Your goal:
Retrieve all lines below that have the string "github".

Source records:
==========
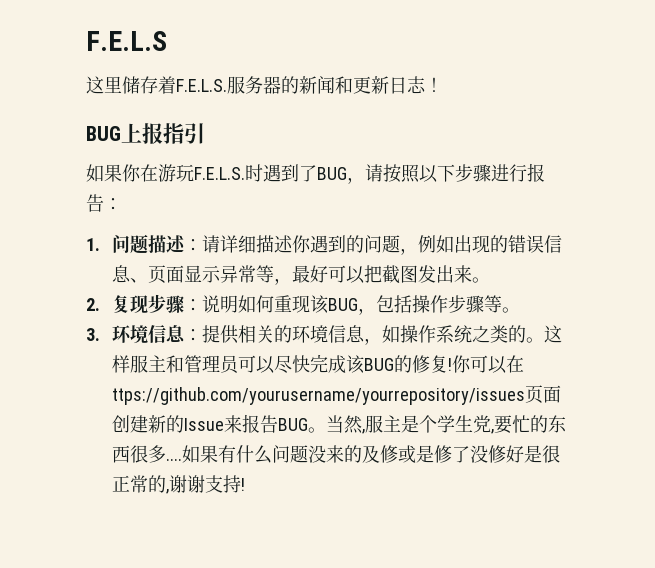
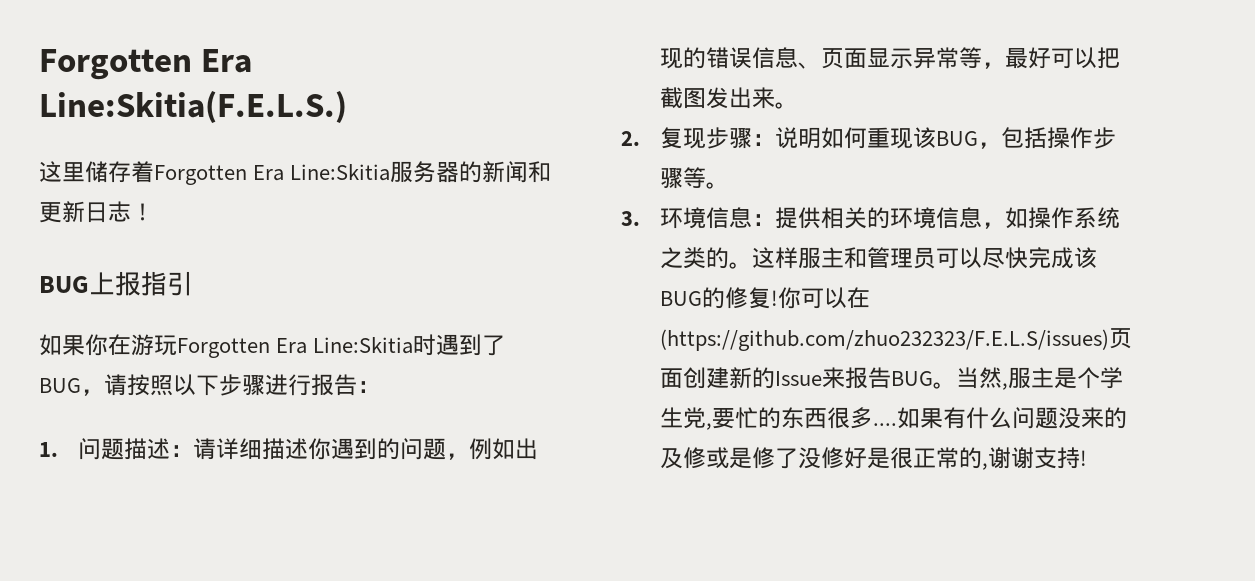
- F.E.L.S
+ Forgotten Era Line:Skitia(F.E.L.S.)
- 这里储存着F.E.L.S.服务器的新闻和更新日志！
+ 这里储存着Forgotten Era Line:Skitia服务器的新闻和更新日志！
- 如果你在游玩F.E.L.S.时遇到了BUG，请按照以下步骤进行报告：
+ 如果你在游玩Forgotten Era Line:Skitia时遇到了BUG，请按照以下步骤进行报告：
- 你可以在ttps://github.com/yourusername/yourrepository/issues页面创建新的Issue来报告BUG。
+ 你可以在(https://github.com/zhuo232323/F.E.L.S/issues)页面创建新的Issue来报告BUG。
==========
Answer box:
- 你可以在ttps://github.com/yourusername/yourrepository/issues页面创建新的Issue来报告BUG。
+ 你可以在(https://github.com/zhuo232323/F.E.L.S/issues)页面创建新的Issue来报告BUG。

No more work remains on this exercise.